【中医協ひろい読み】湿布薬の処方枚数制限
(全国保険医新聞2016年1月25日号より)
2016年診療報酬改定をめぐり、湿布薬の処方枚数を制限する点などが中医協で検討されている。
一度の処方は原則70枚以内
1月13日の総会で取りまとめられた「議論の整理(現時点の骨子)」では、「一度に多量に処方される湿布薬が一定程度」あるなどとして、「一定枚数」を超えた処方は原則処方料・薬剤料等を算定不可とする。ただし、医師が「疾患の特性等」で必要と判断し、「やむを得ず一度に一定枚数以上投薬する場合」は、その理由を処方せん・レセプトに記載するとしている。また、処方時に際しては具体的な用量(何日分)等も記載するよう求めた。

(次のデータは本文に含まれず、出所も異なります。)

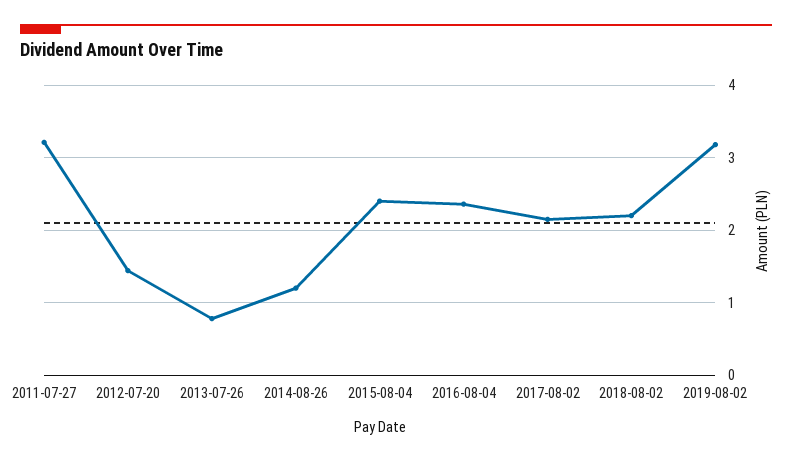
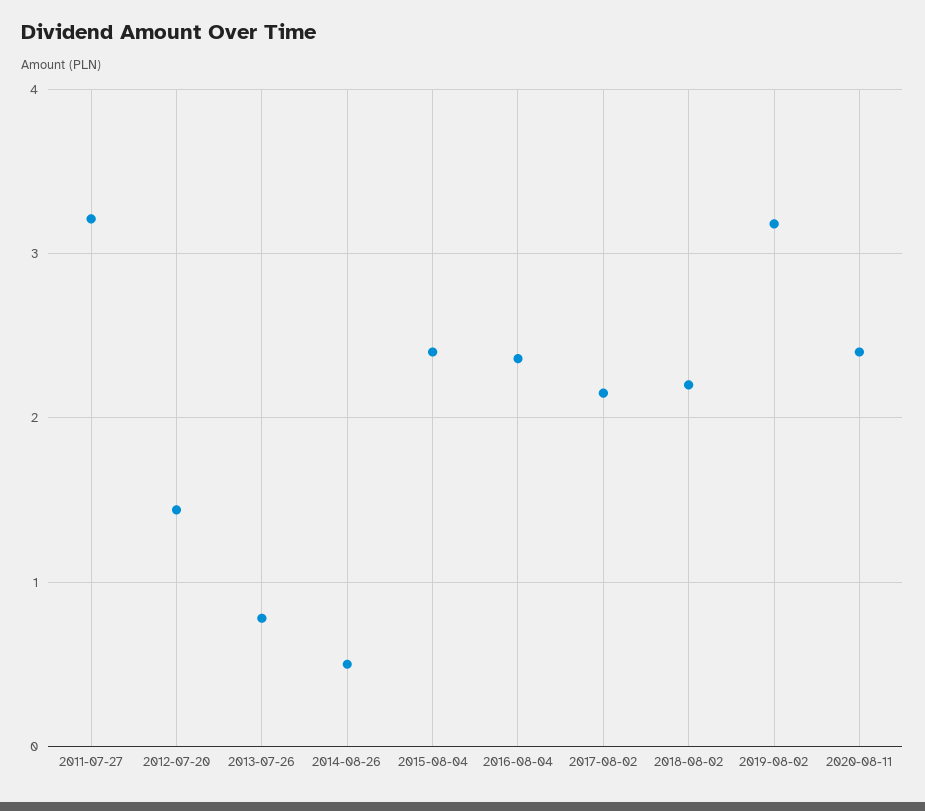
2014-08-26: 1.2 -> 0.5
2020-08-11: none -> 2.4

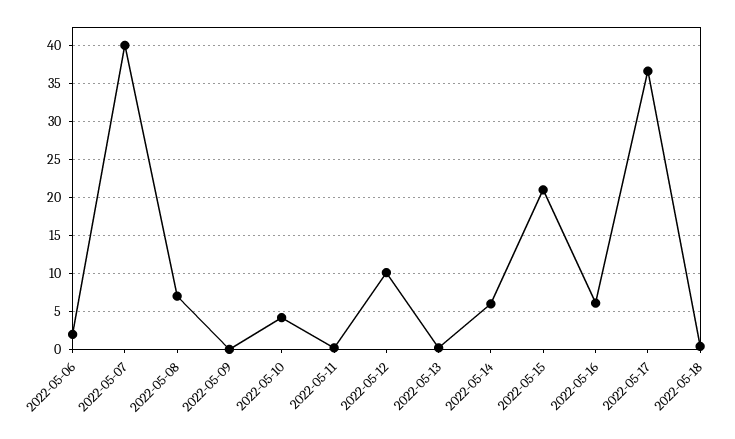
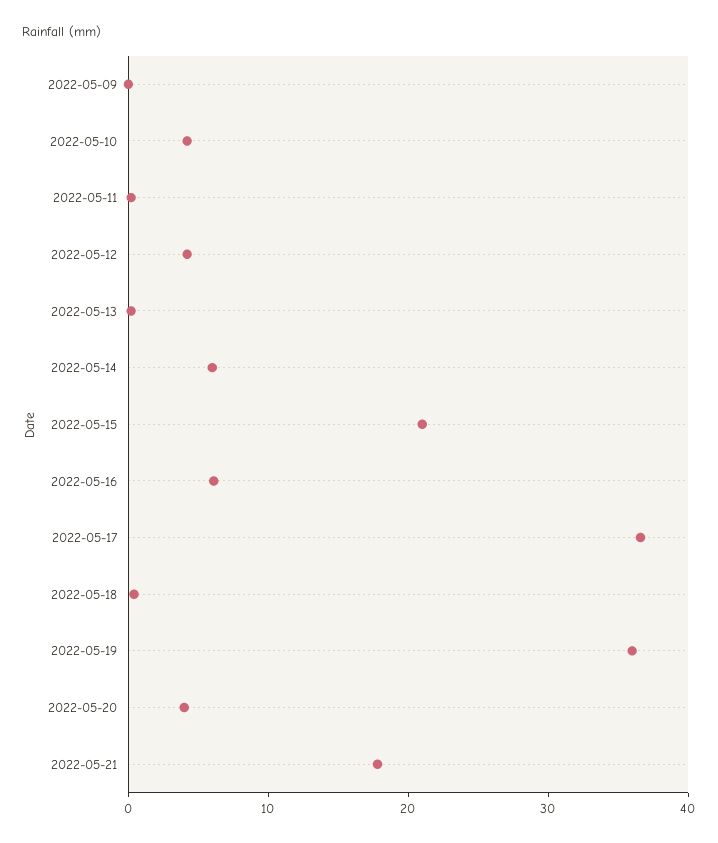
2022-05-06: 2 -> none
2022-05-07: 40 -> none
2022-05-08: 7 -> none
2022-05-12: 10 -> 4
2022-05-19: none -> 36
2022-05-20: none -> 4
2022-05-21: none -> 18

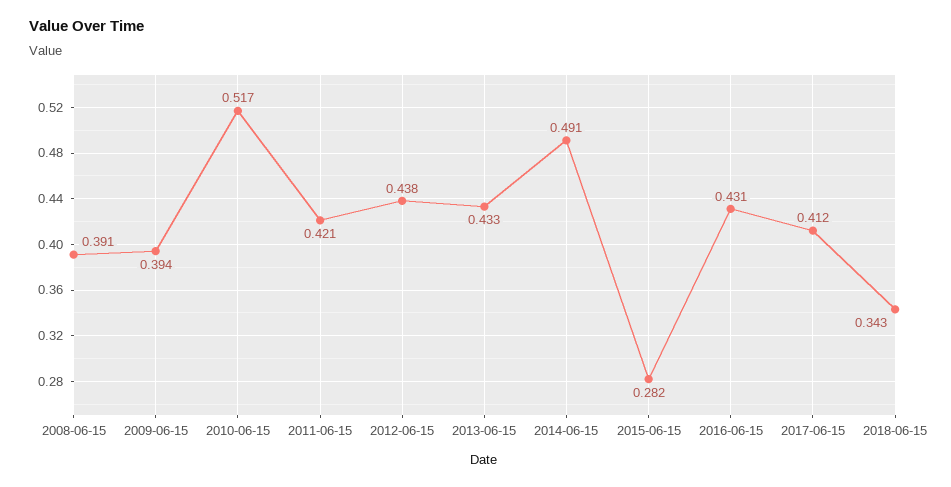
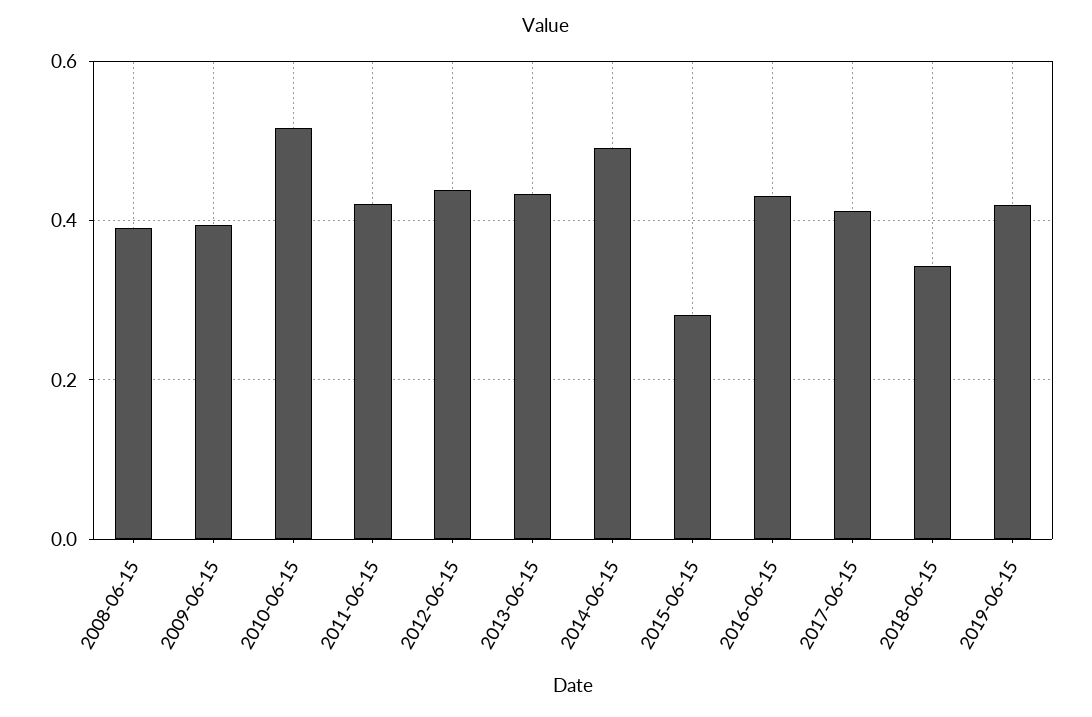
2019-06-15: none -> 0.42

昨年12月の総会では、厚労省は1回の処方で湿布薬70枚(10袋)超の処方せんが8.9%あるとして、1回の処方上限は70枚前後を示唆している。健保連委員も「1回の処方上限は70枚が妥当」などと主張している。
12月11日中医協総会「総-1:個別事項(その6:技術的事項等)について」
P120「湿布薬の処方の状況@」
中医協資料では、新潟、北海道、秋田、福井で15%超の状況が示されているが、医療過疎・寒冷地等の地域事情も考えられる。

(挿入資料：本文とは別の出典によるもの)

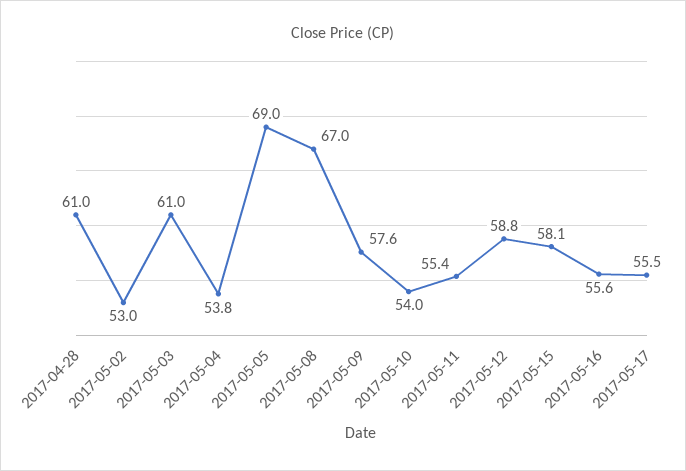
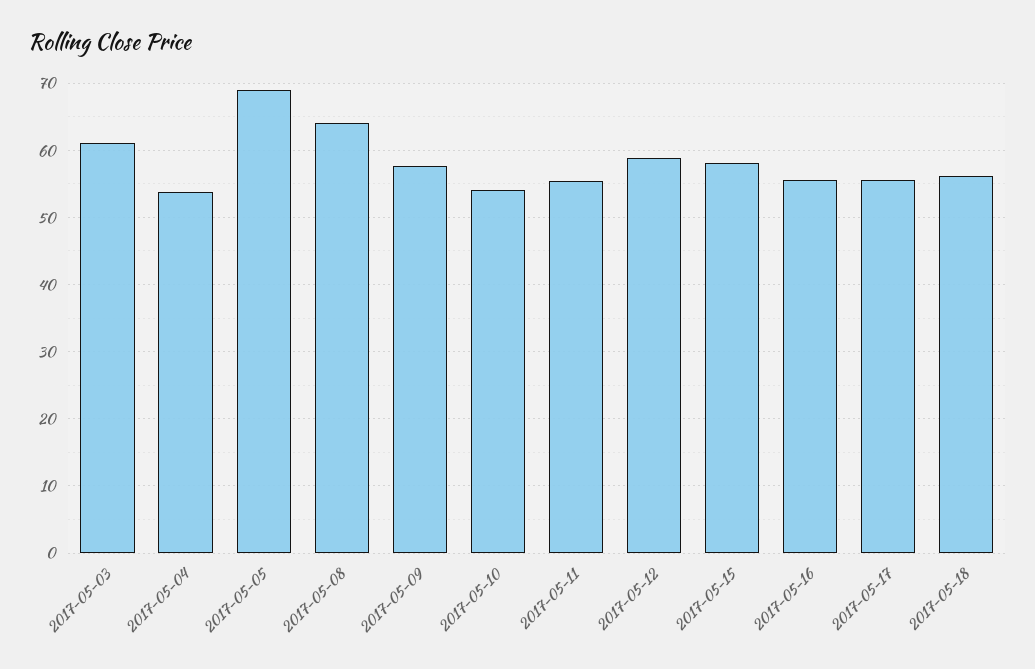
2017-04-28: 61 -> none
2017-05-02: 53 -> none
2017-05-08: 67 -> 64
2017-05-18: none -> 56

12月11日中医協総会「総-1:個別事項(その6:技術的事項等)について」
P121「湿布薬の処方の状況A」
医療界の声で保険外しは押し返す
この間の保険医協会や医療団体の声や運動もあり、健保連が提案していた第1世代(炎症初期に皮膚の温熱・冷却を主目的)の湿布薬を保険から外すことは示されなかった。しかし、財務省や規制改革会議を含め、市販品類似薬の保険外しやスイッチOTC化の推進を求める声は依然として強い。
大幅な給付制限や保険外しとなれば、経済的理由による服用中断や誤った自己判断による副作用・症状悪化等が懸念される。消費者庁も昨年4月、13年度までの5年間で市販薬服用による副作用が1,225件、死亡も15例生じたとしている(2015年4月8日消費者庁ニュースリリースより)。
処方に際して、医師は余病等含め患者の全身状態の診立てをしている。軽度医療の給付制限はプライマリケアの根幹に関わる問題である。